How do you Compromise in your Marriage?

argumentImage by Robert in Toronto via Flickr

Everyone agrees that compromise is essential to a successful marriage. The essence of marriage is the ability to achieve closeness through blending two lives. Compromising your desires is essential if you are to be close.

Cold compromise is a form of compromise that many couples use which does not promote intimacy, but actually leads to emotional distance. Cold compromise is compromise that is given reluctantly or begrudgingly.

Here are five questions to ask about how you compromise with your partner:

  1. Is compromise reached in your relationship through caring or is it a byproduct of a power struggle?
  2. Do you find your arguments include concern for your feelings or are they simply a debate from two different viewpoints?
  3. Is it easier for you to give in than to press for a compromise?
  4. Are you able to get your partner to agree to your desires because he or she cares about you?

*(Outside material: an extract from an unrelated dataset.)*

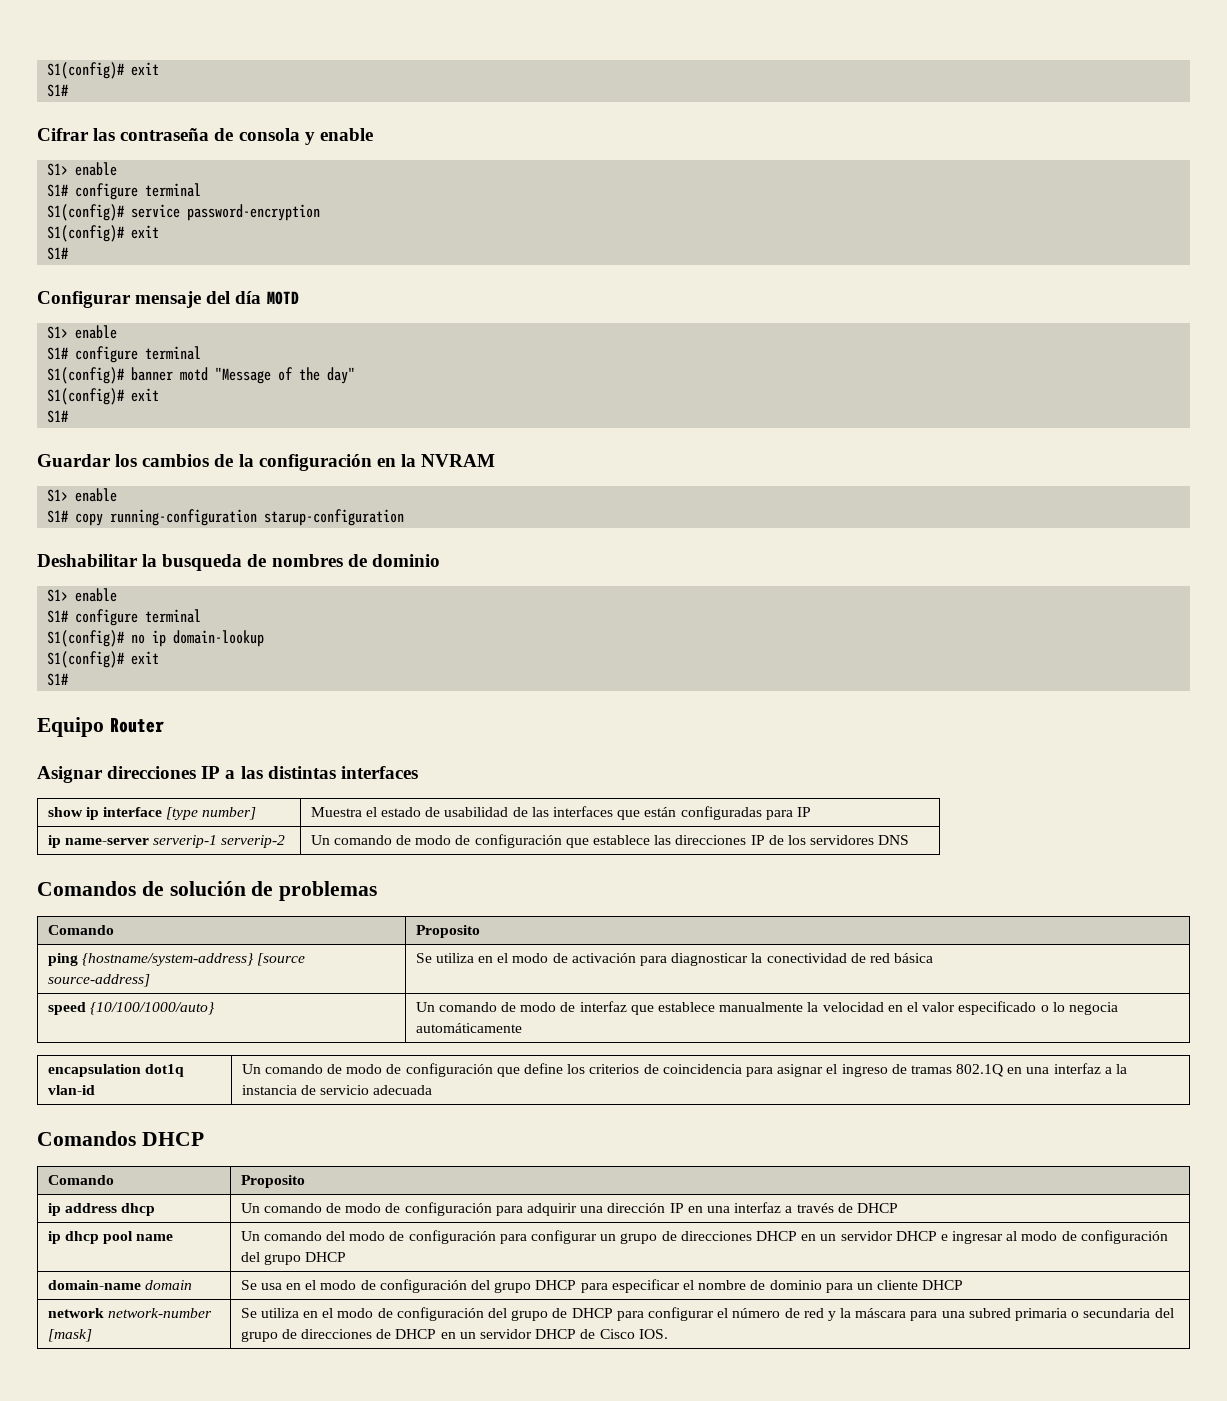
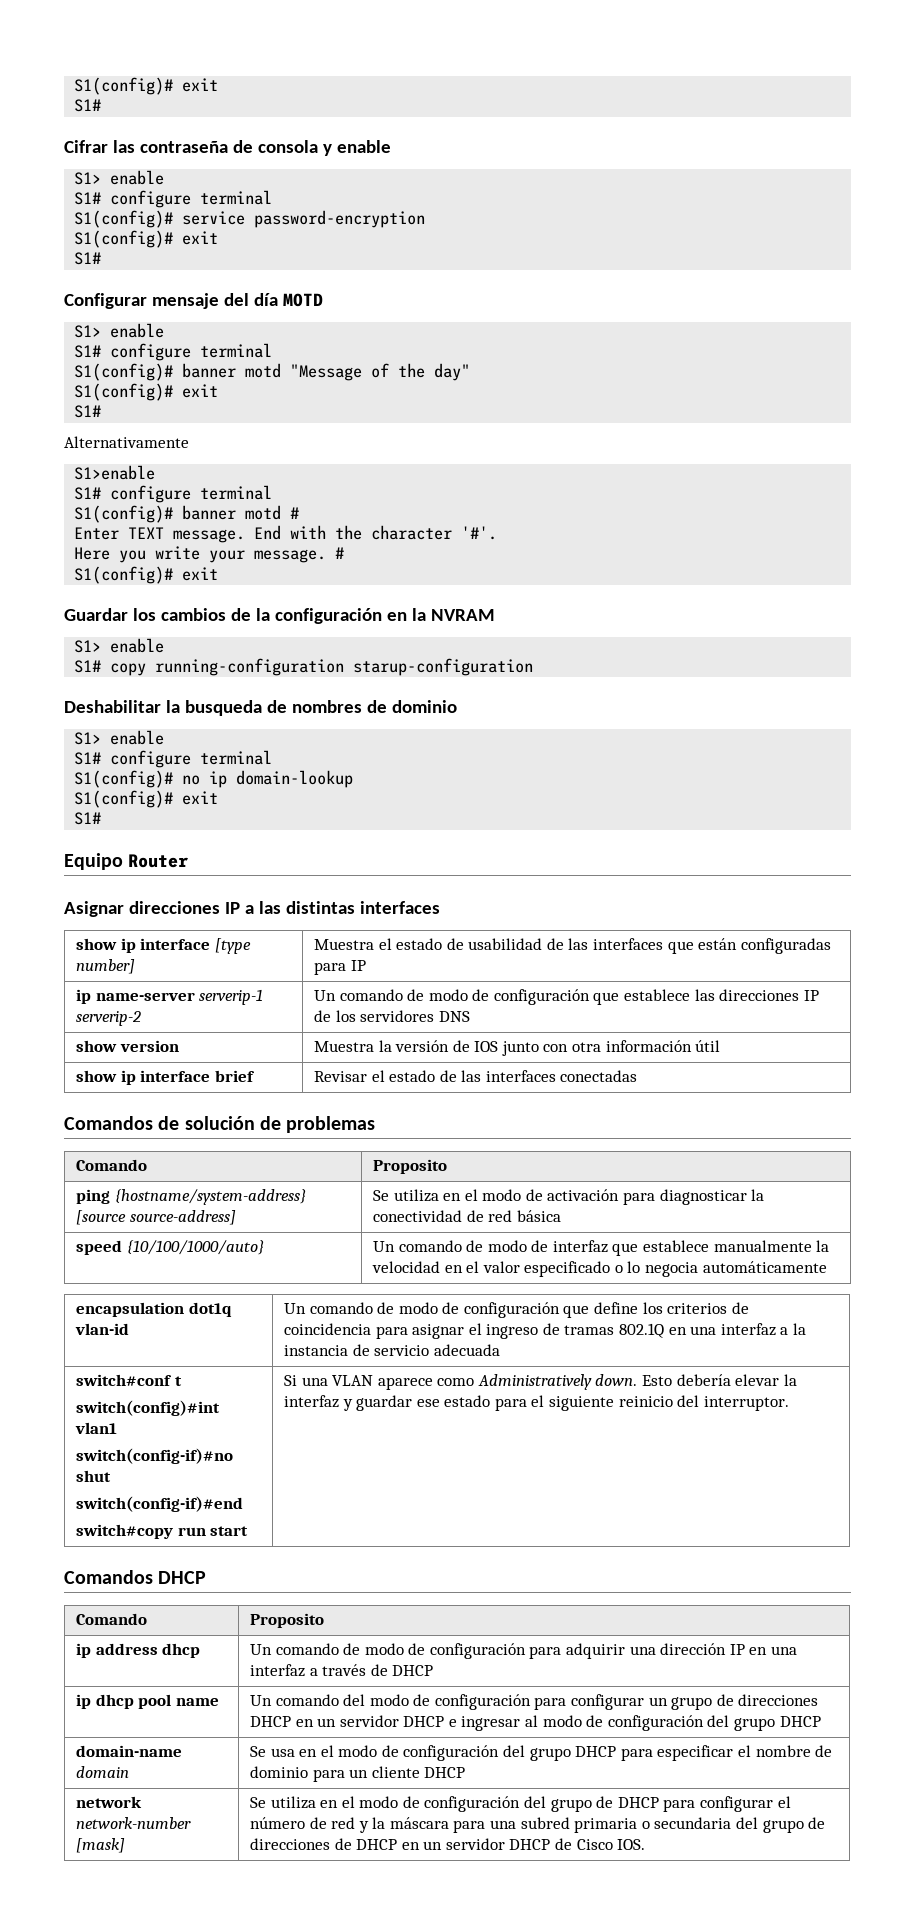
(70, 416) none -> [64,436,189,448] [74,465,156,480] [74,485,273,503] [74,505,300,523] [74,525,498,543] [74,546,345,563] [74,566,219,584] // Alternativamente // S1>enable // S1# configure terminal // S1(config)# banner motd # // Enter TEXT message. End with the character '#'. // Here you write your message. # // S1(config)# exit
(910, 840) none -> [75,1040,179,1052] [313,1040,721,1056] [75,1070,255,1085] [313,1070,638,1082] // show version | Muestra la versión de IOS junto con otra información útil // show ip interface brief | Revisar el estado de las interfaces conectadas
(433, 1090) none -> [75,1374,182,1386] [75,1400,220,1416] [74,1422,117,1434] [75,1448,233,1464] [75,1470,111,1482] [75,1496,243,1512] [75,1524,249,1539] [283,1374,797,1390] [283,1395,789,1411] // switch#conf t // switch(config)#int vlan1 // switch(config-if)#no shut // switch(config-if)#end // switch#copy run start | Si una VLAN aparece como Administratively down. Esto debería elevar la interfaz y guardar ese estado para el siguiente reinicio del interruptor.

Do you know that you have power because your partner cares?
  5. Are you able to share your desires in a vulnerable manner or do you have to be angry to get your way?
If your relationship has compromise based on passive giving in or aggressive winning, then this compromise is a cold compromise (although the arguments can be heated). A warm compromise takes into account you and your spouse's feelings. Acknowleging the importance of feelings is the path to caring.

Recall when you were dating and you rarely argued because differences seemed so small. They were not actually small; they were just softened by the desire to express caring.